Tatsache ist aber auch, dass sehr viele Frauen ­ und gerade ausländische Frauen ­ mit Drogen und unter Drogeneinfluss gezwungen werden, hier ihrem Gewerbe nachzugehen. Da Sie ja sonst immer so tolerant gegenüber unseren ausländischen Mitbürgerinnen sind, frage ich Sie: Haben ausländische Frauen etwa kein Recht, vor ausländischen und deutschen Zuhältern und Drogendealern geschützt zu werden? Dann verstehe ich Sie nicht, warum Sie meinen Antrag, die konsequente Abschiebung von straffälligen Asylbewerbern vorzunehmen, gestern hier abgelehnt haben. In diesem Antrag ging es nämlich um eine sofortige Abschiebung ausländischer Drogendealer und Menschenhändler.

Meine Damen und Herren, zwar reichten die Fraktionen von SPD und CDU schon am 25. September 1998 hier einen großspurigen Antrag mit der schaumschlägerischen Überschrift Verbesserung der Situation der Opfer von Frauenhandel und der intensiven Bekämpfung dieser Kriminalität und so weiter in den Landtag mit der großspurigen Forderung ein, gegen Menschenhändler mit aller Härte vorzugehen, dass Bordelle und bordellähnliche Betriebe noch stärker als bisher überprüft werden, dass ausländische kriminelle Menschenhändler konsequent ausgewiesen werden und so weiter ­ diese Forderungen hören sich ja alle sehr gut an ­, nur umsetzen müssen Sie sie auch!

Die Realität sieht doch anders aus. Es werden in diesem Gewerbe immer höhere Gewinne, Milliardengewinne erzielt. Der Frauenhandel floriert wie nie zuvor. Die Dunkelziffer der illegalen ausländischen Prostituierten steigt ins Unermessliche und der Drogenhandel insgesamt auch. Ich könnte hier noch stundenlang über solche traurigen Tatsachen berichten, ich habe aber leider nur eine begrenzte Redezeit, und darüber können Sie bloß froh sein.

(Abg. Frau Busch [SPD]: Ja, sind wir auch!)

Das weiß ich!

Sie sehen, außer Ihren großen Reden und Schauanträgen ist effektiv nichts passiert, ganz im Gegenteil, Sie haben auf der ganzen Linie versagt! Die ausländischen kriminellen Menschenhändler lachen Sie doch schon aus, und das zu Recht.

(Abg. Frau Hövelmann [SPD]: Haben Sie so gute Kontakte dahin, oder wie?)

Ich kann Ihnen aber versichern, bei einer maßgeblichen politischen Verantwortung der Deutschen Volksunion würde dieses kriminelle Gesindel nicht mehr über unseren Rechtsstaat lachen. Wir von der Deutschen Volksunion würden schon dafür sorgen, dass diesem kriminellen Gesindel das Lachen im Hals stecken bleiben würde, indem die DVU schnellstens ­ natürlich nach rechtsstaatlicher Form ­ dafür sorgen würde, dass diese kriminellen Subjekte dahin zurückbefördert werden, wo sie auch hergekommen sind, nämlich nach Westafrika oder sonst wo, und das sofort und rechtsstaatlich.
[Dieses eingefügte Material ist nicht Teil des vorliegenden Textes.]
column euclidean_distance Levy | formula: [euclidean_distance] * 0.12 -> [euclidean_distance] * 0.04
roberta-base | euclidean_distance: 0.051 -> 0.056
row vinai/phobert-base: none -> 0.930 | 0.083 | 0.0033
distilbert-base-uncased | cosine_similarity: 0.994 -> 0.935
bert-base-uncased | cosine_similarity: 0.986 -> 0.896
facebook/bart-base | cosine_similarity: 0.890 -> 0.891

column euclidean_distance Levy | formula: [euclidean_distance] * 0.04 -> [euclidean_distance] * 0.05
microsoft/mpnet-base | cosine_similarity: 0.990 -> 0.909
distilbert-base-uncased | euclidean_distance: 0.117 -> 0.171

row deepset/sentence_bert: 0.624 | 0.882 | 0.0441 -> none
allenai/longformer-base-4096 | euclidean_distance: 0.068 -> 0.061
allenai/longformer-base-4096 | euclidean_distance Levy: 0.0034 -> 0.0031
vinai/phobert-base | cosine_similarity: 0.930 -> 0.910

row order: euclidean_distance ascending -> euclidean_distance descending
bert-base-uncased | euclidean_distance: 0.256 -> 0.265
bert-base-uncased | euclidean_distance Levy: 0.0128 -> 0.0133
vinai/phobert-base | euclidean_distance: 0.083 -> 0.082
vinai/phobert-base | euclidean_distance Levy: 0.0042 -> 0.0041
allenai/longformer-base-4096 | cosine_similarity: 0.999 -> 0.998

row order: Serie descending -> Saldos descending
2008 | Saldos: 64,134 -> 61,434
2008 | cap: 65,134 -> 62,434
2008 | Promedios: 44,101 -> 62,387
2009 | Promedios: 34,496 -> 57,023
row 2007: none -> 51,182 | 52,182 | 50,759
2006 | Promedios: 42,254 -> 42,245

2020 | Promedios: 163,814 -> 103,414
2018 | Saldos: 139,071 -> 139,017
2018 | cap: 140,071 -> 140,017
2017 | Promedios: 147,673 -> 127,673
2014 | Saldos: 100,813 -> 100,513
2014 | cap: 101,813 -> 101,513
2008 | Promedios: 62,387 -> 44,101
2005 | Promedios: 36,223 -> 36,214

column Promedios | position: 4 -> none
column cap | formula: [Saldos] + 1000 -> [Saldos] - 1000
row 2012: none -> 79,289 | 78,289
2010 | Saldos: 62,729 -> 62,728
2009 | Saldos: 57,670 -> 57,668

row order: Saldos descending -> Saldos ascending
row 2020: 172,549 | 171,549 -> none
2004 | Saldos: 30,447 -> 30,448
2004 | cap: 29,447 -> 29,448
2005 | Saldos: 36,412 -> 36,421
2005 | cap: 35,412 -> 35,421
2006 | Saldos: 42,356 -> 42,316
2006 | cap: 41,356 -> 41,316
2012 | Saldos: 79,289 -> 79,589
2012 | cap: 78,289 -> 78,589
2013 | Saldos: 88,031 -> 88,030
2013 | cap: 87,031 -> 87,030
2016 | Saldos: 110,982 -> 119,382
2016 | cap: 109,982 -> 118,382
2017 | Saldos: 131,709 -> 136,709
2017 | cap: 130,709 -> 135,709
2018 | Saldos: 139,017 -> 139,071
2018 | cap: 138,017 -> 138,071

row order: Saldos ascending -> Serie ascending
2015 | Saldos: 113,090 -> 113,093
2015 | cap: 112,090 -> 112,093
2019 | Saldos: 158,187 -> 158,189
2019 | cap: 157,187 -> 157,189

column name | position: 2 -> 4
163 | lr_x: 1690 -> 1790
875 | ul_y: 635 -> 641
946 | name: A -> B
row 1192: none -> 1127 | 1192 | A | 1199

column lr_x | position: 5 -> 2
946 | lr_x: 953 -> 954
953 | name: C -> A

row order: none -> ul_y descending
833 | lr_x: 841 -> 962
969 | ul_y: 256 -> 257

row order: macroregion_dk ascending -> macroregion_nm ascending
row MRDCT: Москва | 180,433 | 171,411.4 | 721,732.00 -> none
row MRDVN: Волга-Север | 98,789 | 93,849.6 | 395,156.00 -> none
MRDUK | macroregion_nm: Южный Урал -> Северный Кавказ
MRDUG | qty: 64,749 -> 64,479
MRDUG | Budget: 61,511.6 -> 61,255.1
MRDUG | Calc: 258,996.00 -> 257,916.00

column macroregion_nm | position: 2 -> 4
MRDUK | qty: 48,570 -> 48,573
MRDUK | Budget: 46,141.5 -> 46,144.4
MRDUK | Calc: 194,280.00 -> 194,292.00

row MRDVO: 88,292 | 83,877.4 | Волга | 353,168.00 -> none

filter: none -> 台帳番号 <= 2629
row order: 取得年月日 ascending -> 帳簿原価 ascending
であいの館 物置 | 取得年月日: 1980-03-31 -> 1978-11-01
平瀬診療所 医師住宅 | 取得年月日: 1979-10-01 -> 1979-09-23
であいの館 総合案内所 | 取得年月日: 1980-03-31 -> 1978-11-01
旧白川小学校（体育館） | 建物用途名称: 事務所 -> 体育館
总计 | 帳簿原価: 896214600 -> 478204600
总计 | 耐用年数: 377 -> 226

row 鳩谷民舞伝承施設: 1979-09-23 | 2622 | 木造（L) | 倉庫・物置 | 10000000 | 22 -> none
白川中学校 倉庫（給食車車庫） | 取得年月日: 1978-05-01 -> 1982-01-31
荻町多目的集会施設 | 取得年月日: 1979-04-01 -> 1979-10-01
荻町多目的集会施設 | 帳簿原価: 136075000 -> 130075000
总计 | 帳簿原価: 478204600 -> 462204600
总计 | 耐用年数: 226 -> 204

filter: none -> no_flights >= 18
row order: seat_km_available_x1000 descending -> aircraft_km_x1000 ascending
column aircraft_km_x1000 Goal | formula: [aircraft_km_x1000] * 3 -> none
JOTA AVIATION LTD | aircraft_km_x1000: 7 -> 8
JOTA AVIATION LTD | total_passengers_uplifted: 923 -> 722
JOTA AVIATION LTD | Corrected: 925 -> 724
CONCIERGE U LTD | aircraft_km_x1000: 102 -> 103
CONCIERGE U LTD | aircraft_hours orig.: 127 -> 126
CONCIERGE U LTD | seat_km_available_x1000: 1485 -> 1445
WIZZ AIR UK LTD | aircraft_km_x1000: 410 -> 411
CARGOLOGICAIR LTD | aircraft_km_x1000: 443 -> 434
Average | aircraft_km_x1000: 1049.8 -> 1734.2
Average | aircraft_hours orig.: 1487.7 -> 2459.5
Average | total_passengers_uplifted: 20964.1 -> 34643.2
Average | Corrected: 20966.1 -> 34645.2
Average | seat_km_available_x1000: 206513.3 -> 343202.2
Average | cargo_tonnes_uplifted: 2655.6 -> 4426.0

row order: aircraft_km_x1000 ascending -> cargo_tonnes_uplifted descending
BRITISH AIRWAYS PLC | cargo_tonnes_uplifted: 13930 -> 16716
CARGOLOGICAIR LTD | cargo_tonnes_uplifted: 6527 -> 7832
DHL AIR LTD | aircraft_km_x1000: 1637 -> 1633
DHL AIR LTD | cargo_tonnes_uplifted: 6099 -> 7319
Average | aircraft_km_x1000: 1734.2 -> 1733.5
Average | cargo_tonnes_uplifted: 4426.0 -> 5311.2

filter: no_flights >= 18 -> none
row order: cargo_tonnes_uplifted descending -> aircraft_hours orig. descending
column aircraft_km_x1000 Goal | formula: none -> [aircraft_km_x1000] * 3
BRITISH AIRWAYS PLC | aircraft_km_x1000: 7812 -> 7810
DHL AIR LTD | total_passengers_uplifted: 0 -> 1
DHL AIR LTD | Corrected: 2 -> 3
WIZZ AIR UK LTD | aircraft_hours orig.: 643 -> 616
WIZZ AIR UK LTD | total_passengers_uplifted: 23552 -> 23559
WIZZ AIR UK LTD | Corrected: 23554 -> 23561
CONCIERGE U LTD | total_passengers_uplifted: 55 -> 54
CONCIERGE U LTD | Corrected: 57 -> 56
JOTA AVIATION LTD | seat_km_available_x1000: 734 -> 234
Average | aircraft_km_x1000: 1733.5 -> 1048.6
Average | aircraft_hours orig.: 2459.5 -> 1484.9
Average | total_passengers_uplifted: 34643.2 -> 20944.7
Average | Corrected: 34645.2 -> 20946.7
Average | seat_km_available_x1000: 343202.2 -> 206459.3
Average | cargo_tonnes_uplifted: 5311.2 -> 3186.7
Ich kann Ihnen auch noch garantieren, dass diese kriminellen Subjekte nie wieder nach Deutschland einreisen können würden. Ich fordere Sie im Namen der Deutschen Volksunion auf, endlich effektive und durchgreifende Maßnahmen gegen Frauenhandel und Zwangsprostitution zu ergreifen! Reden Sie hier also nicht nur, sondern handeln Sie endlich einmal, denn es ist höchste Zeit, weil selbstverständlich auch ausländische Frauen ein Recht darauf haben, vor kriminellen Ausländern und deutschen Menschenhändlern geschützt zu werden!

Frau Hoch, Sie haben eben mitleiderregend erzählt und ausgeführt, dauerndes Bleiberecht für diese Frauen, dauerndes! Natürlich ist es so, dass dann, wenn es hier erst gang und gäbe ist, mehr Frauen hier herüberkommen werden, das ist ja ganz klar, und dass diese Frauen auch noch finanzielle Unterstützung bekommen sollen und so weiter. Sie haben dabei aber ganz vergessen, wie das alles zu bezahlen ist und wer das Ganze bezahlen soll. Ich nehme einmal an, wieder einmal der deutsche Steuerzahler. Das kann es ja wohl nicht sein, nicht mit der Deutschen Volksunion! ­ Ich bedanke mich!

Präsident Weber: Als nächster Redner hat das Wort der Abgeordnete Herderhorst.